■ EXERCISE GOAL ■
After locating the line that contains "Baby jersey bodysuit: 4", restate it and each later line word for word through the end of the records.
"""
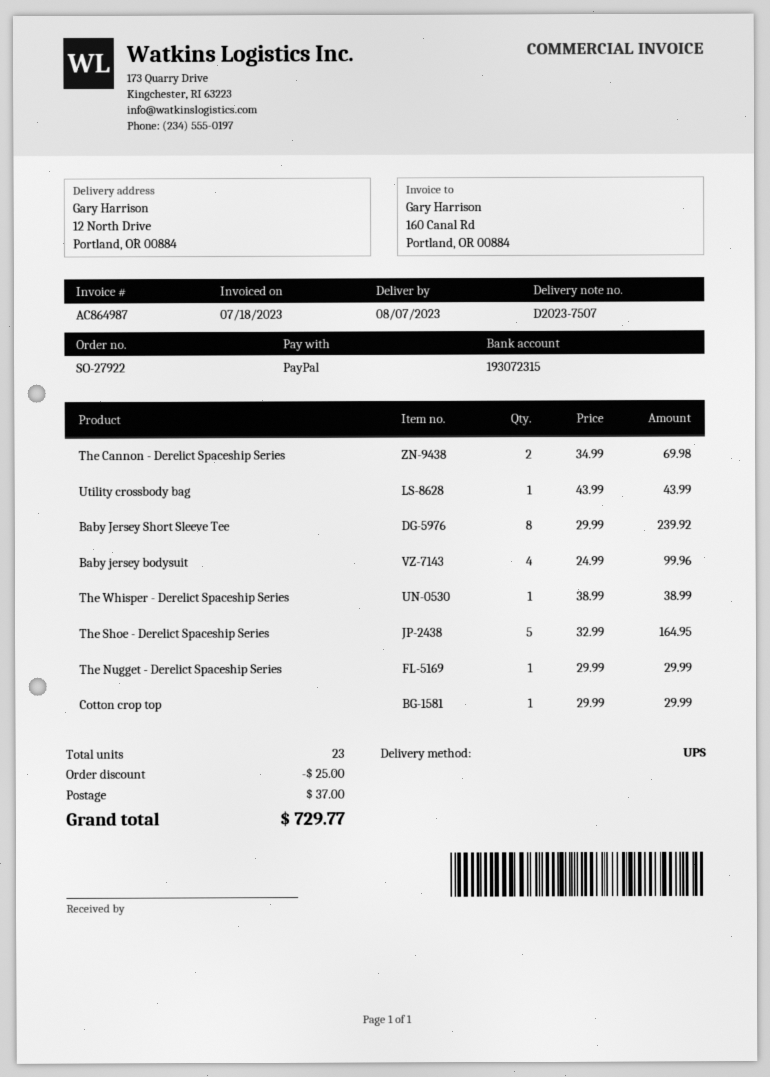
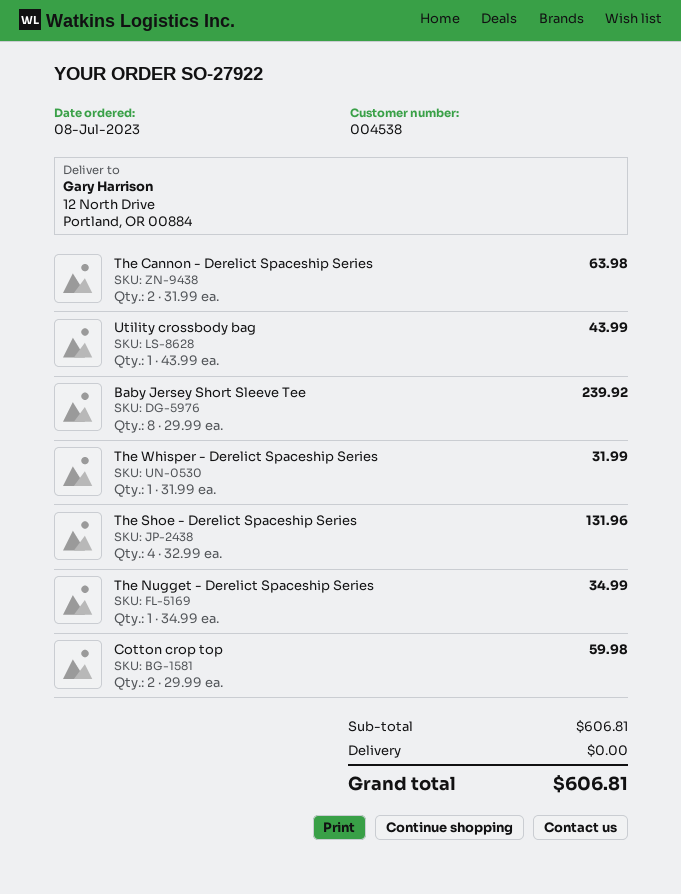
The Cannon - Derelict Spaceship Series: 2 x 34.99 = 69.98 -> 2 x 31.99 = 63.98
Baby jersey bodysuit: 4 x 24.99 = 99.96 -> none
The Whisper - Derelict Spaceship Series: 1 x 38.99 = 38.99 -> 1 x 31.99 = 31.99
The Shoe - Derelict Spaceship Series: 5 x 32.99 = 164.95 -> 4 x 32.99 = 131.96
The Nugget - Derelict Spaceship Series: 1 x 29.99 = 29.99 -> 1 x 34.99 = 34.99
Cotton crop top: 1 x 29.99 = 29.99 -> 2 x 29.99 = 59.98
discount: 25.00 -> none
shipping: 37.00 -> 0.00
total: 729.77 -> 606.81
"""
■ FINISHED TASK ■
Baby jersey bodysuit: 4 x 24.99 = 99.96 -> none
The Whisper - Derelict Spaceship Series: 1 x 38.99 = 38.99 -> 1 x 31.99 = 31.99
The Shoe - Derelict Spaceship Series: 5 x 32.99 = 164.95 -> 4 x 32.99 = 131.96
The Nugget - Derelict Spaceship Series: 1 x 29.99 = 29.99 -> 1 x 34.99 = 34.99
Cotton crop top: 1 x 29.99 = 29.99 -> 2 x 29.99 = 59.98
discount: 25.00 -> none
shipping: 37.00 -> 0.00
total: 729.77 -> 606.81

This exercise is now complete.